The 28th of August saw the battalion moving to Mericourt l'Abbe on the Ancre and thence into the Sandpit area on the south-eastern edge of Ginchy where on 11 September it took over the trenches of 4th Bn., Coldsteam Guards.

On 13th of September the battalion took part in the attack by the 6th Division on the Quadrilateral between Ginchy and Bouleux Wood but it was stopped by fierce German resistance. The attack recommenced on the 15 September, this time involving 11 British Divisions (including the 6th) during the attack the battalion suffered heavy casualties losing over 100 men dead or wounded and was withdrawn into the support trenches on 17 September. The Quadrilateral was captured by the 6th Division the following day but it had suffered over 3500 casulaties. On the 19th September the battalion marched to Ville-sur-Ancre.

Between 25th and 28th of September the battalion took part in the Battle of Morval when the villages of Morval, Gueudecourt and Les Boeufs were attacked, the latter being captured by the 6th and Guards Division.

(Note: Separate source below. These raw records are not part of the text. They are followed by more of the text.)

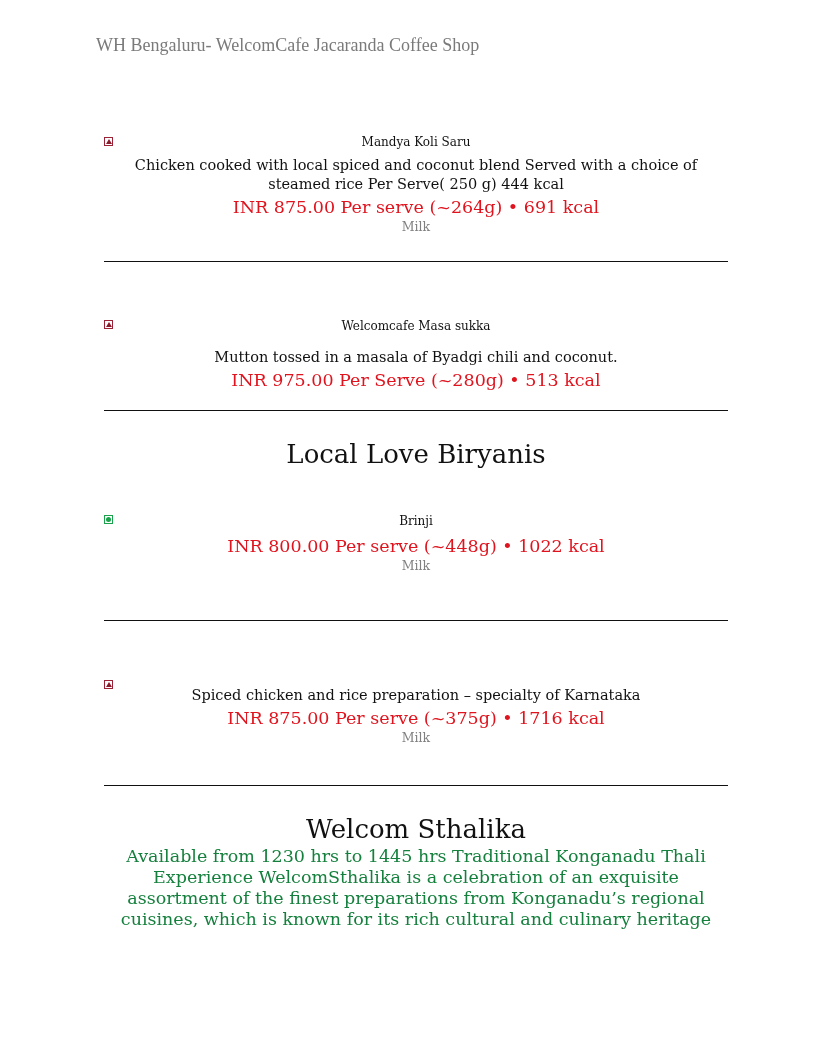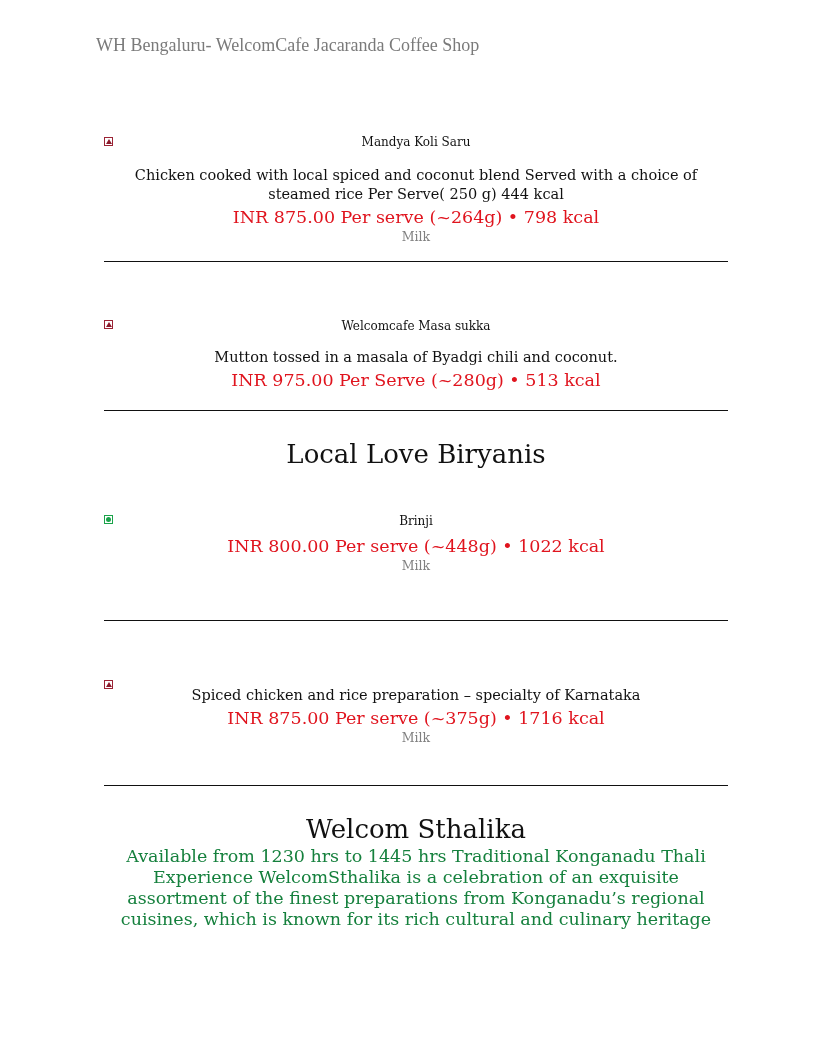--- a/index.html
+++ b/index.html
@@ -112,22 +112,22 @@
 </head>
 <body>
 
 <div class="header-title">WH Bengaluru- WelcomCafe Jacaranda Coffee Shop</div>
 
 <div class="dish" style="top:130px;">
   <span class="dish-marker marker-nonveg" style="top:7px;">
       <span class="tri"></span>
     </span>
   <div class="dish-name">Mandya Koli Saru</div>
-  <div class="dish-desc" style="margin-top:12px;">Chicken cooked with local spiced and coconut blend Served with a choice of steamed rice Per Serve( 250 g) 444 kcal</div>
-  <div class="dish-price">INR 875.00 Per serve (~264g) • 798 kcal</div>
+  <div class="dish-desc" style="margin-top:2px;">Chicken cooked with local spiced and coconut blend Served with a choice of steamed rice Per Serve( 250 g) 444 kcal</div>
+  <div class="dish-price">INR 875.00 Per serve (~264g) • 691 kcal</div>
   <div class="dish-allergen">Milk</div>
 </div>
 <div class="divider" style="top:261px;"></div>
 
 <div class="dish" style="top:314px;">
   <span class="dish-marker marker-nonveg" style="top:6px;">
       <span class="tri"></span>
     </span>
   <div class="dish-name">Welcomcafe Masa sukka</div>
   <div class="dish-desc" style="">Mutton tossed in a masala of Byadgi chili and coconut.</div>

From the 3rd of December 1916 to 22nd of December Clifford seems to have been at a Base Hospital in Boulogne. 26th of December 1916 he was in Beaumarais. On the 23rd of January 1917 he Rejoined his battalion in the field. On the 6th of May 1917 he was appointed acting Corporal. and on the 18th of July 1917 he was gazetteered for the Military Medal 16th of February 1918 he was posted to 9th Battalion, Norfolk Regiment.

On 19th of February 1918: Canon Bignold writes "Corporal Clifford Bunn, M.M., has just been to see me and looks very well, but the drum of one ear is destroyed. He is off again for the Front this evening and is very cheery."

Clifford was Posted missing on the 21st of March 1918 and on the 17th of April 1918 his Father was notified that he had "died on or since 21 March 1918" His total service was reckoned to be 3 years 191 days and on the 19th of November 1918 his mother was granted a pension of 7s 6d to be paid from this date.

Ivan Arthur William Bunn


Gnr. Thomas Ebenezer Coram 29th Siege Bty. Royal Garrison Artillery (d.1st Dec 1918)

Thomas Coram was the son of Ebenezer and Annie Jayne (nee Bryant). He was born in Bristol in October 1883 and worked as a Warehouseman. Died in No. 8 Casualty Clearing Station and is buried in Tourcoing Communal Cemetery.